Hess Midstream (NYSE:HESM) is, by design of the backers, never on the bargain table. Yet, the prices of the past clearly were a purchasing opportunity. This is largely because the backers of Hess Midstream want to raise money from time to time by selling their shares in the company. But in order to do so with a reasonable profit, they must do their best to keep the price rising. That makes current prices likely a good thing even if the stock is not “cheap” or a “bargain” by many measures.
Recently, Hess Midstream announced the purchase of about 3.6 million unconverted units that are part of the noncontrolling interest. The purchase and retirement of those units will mean that there are less units outstanding. There has been a steady announcement of repurchases ever since the midstream went public a few years ago.
Back in fiscal year 2021, the company repurchased $750 million units from the backers at a price of $24 per share. That repurchase led to an immediate 10% increase in the dividend with a still conservative debt ratio. That was one of the larger share retirements in recent years.
Investors are doing fairly well because this management wants a ready cash source. Therefore, it is doing what it can to maintain a decent stock price so there is an avenue to raise money for the backers if that is needed.
Investors benefit from the decreasing share count and the increasing dividend every year. This creates a growth and income play which generally has a little more value than a strictly income play with a flat distribution over the years.
Even though Hess intends to use the Bakken leases as a cash flow source to fund the Guyana project if needed, there is still a fair amount of room for the midstream business to grow. Therefore, it is likely that the Bakken business and the midstream business will grow at different rates for some time to come.
As clearly shown above, the rapid growth pace will slow. Hess Midstream may have more Hess (HES) leases to service. But Hess does not have infinite Bakken business to service. So sooner or later Hess Midstream will have an activity pattern to follow. Such a pattern will be limited by some take or pay provisions. But there will be a time when the midstream gets to that mature phase.
At that point, there will have to be a decision about whether to diversify away from Hess somewhat so growth can continue or to maintain the current relationship as a mature service provider. But that time will not be for a while.
The current presentation guides to at least a 5% growth rate in the near future.
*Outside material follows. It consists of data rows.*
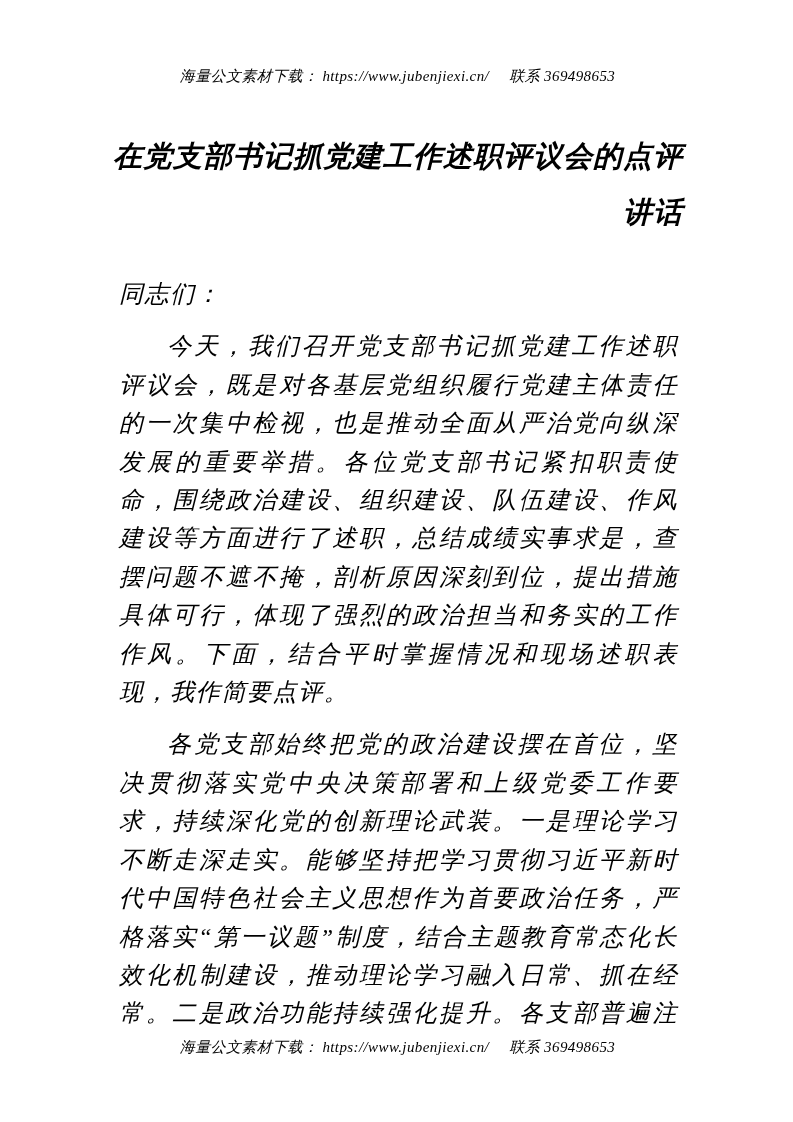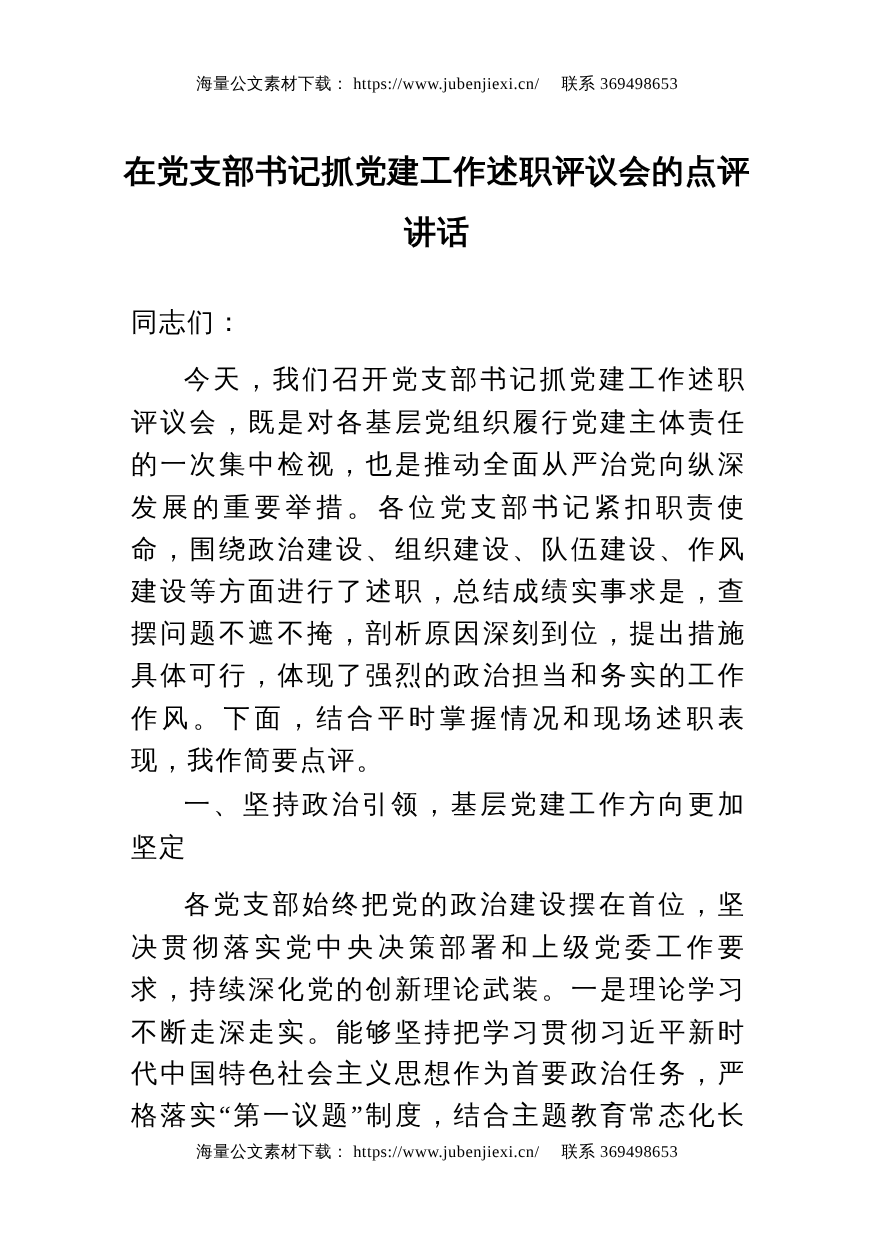--- a/index.html
+++ b/index.html
@@ -1,15 +1,15 @@
 <!DOCTYPE html>
 <html><head>
 <meta charset="utf-8">
 <style>
-  * { margin: 0; padding: 1px; box-sizing: border-box; }
+  * { margin: 0; padding: 1px; box-sizing: border-box; font-style: italic; }
   html, body { background: #ffffff; }
   body {
     width: 793px;
     height: 1122px;
     position: relative;
     overflow: hidden;
     color: #000000;
     font-family: "Liberation Serif", "DejaVu Serif", serif;
   }
   .page {
@@ -28,21 +28,21 @@
   }
   .runner-top { top: 65px; }
   .runner-bottom { top: 1036px; }
   .wm-url { margin-left: 2px; }
   .wm-contact { margin-left: 18px; }
   .title {
     position: absolute;
     top: 126px;
     left: 110px;
     right: 110px;
-    text-align: center;
+    text-align: right;
     font-size: 29px;
     line-height: 56px;
     font-weight: 700;
     letter-spacing: 1px;
     font-family: "Liberation Serif", "DejaVu Serif", serif;
   }
   .content {
     position: absolute;
     left: 116px;
     right: 114px;
@@ -73,19 +73,18 @@
 
 <div class="page">
 
   <div class="runner runner-top"><span>海量公文素材下载：</span><span class="wm-url">https://www.jubenjiexi.cn/</span><span class="wm-contact">联系 369498653</span></div>
 
   <h1 class="title">在党支部书记抓党建工作述职评议会的点评讲话</h1>
 
   <div class="content">
     <p class="salutation">同志们：</p>
     <p class="para">今天，我们召开党支部书记抓党建工作述职评议会，既是对各基层党组织履行党建主体责任的一次集中检视，也是推动全面从严治党向纵深发展的重要举措。各位党支部书记紧扣职责使命，围绕政治建设、组织建设、队伍建设、作风建设等方面进行了述职，总结成绩实事求是，查摆问题不遮不掩，剖析原因深刻到位，提出措施具体可行，体现了强烈的政治担当和务实的工作作风。下面，结合平时掌握情况和现场述职表现，我作简要点评。</p>
-    <h2 class="heading">一、坚持政治引领，基层党建工作方向更加坚定</h2>
     <p class="para">各党支部始终把党的政治建设摆在首位，坚决贯彻落实党中央决策部署和上级党委工作要求，持续深化党的创新理论武装。一是理论学习不断走深走实。能够坚持把学习贯彻习近平新时代中国特色社会主义思想作为首要政治任务，严格落实“第一议题”制度，结合主题教育常态化长效化机制建设，推动理论学习融入日常、抓在经常。二是政治功能持续强化提升。各支部普遍注重增强政治判断力、能够严格执行、政治执行力，在落实重大任务、应对突发事件中展现出较强的组织力和战斗力，切实发挥了战斗堡垒作用。三是党内政治生活日益规范严肃。能够严格执行“三会一课”、组织生</p>
   </div>
 
   <div class="runner runner-bottom"><span>海量公文素材下载：</span><span class="wm-url">https://www.jubenjiexi.cn/</span><span class="wm-contact">联系 369498653</span></div>
 
 </div>
 
 </body></html>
When that is combined with a robust distribution rate and some share repurchases, the current price remains attractive for those interested in an income and growth vehicle that has a conservative debt midstream ratio.
Hess increased the sales stream through the purchase and expansion of the Tioga natural gas plant. The current robust commodity price environment (compared to not too long ago) still enables some slow growth of production.
Older wells often represent increasing business as many times water (among other things) has to be separated from the sales stream and properly disposed or recycled. In that sense the older wells represent a slightly counter-cyclical effect on the business.
But the overall business has benefited through the close cooperation with the midstream subsidiary as well as the increasing gathering abilities of the midstream.
Hess Midstream actually has redundant capabilities in case one option becomes unavailable for whatever reason. But the optionality to pick stronger markets is an advantage that few companies in the industry ever really explore. This often results in a price received advantage that heads straight to the bottom line with only a few minor reductions along the way.
The ability to choose markets and have export ability is important as the United States generally produces more light oil than it needs. We as a country export light oil and important discounted heavy oil to make money on the spread. It helps our balance of payments situation.
As the production growth of Hess slows, the capital requirements of the midstream will also decline. This of course will lead to expectations of more free cash flow.
Hess Midstream is likely to repurchase more shares in the future from its sponsors to maintain a relatively robust (for midstream) growth rate per share. That would likely dictate a fair amount of money dedicated to reducing the already low debt load.
Should oil prices fall so that the Guyana joint venture is no longer cash flow positive, then Hess and likely its partner as well would raise cash through a secondary sale of shares. Traditionally Hess Midstream purchases shares from a secondary sale to blunt the effect of more shares in the public market and the resulting pricing weakness after that. But there needs to be room on the bank line (and conservative debt ratios) to do that when the need arises.
This midstream is one of very few that offers a middle teen percentage return for the foreseeable future from a combination of a dividend, dividend raises, and share repurchases. That return is likely to last well into the future from the current price.
The current backers of the midstream have masterfully raised money while keeping the common price in an upward trajectory over time. This is that rare instance of backers needing money but knowing how to do it without cratering the midstream price.
Recently, the dividend was increased yet again with the first quarter report. Those increases appear to be set every quarter for the foreseeable future. The current dividend is still well covered. So future increases are not a problem.
Hess, the parent company, is an investment grade company. That is fairly strong backing for a company like this with one major customer. This stock remains a decent buying opportunity for buy and hold investors looking for an income and growth opportunity that has a relatively high combined return.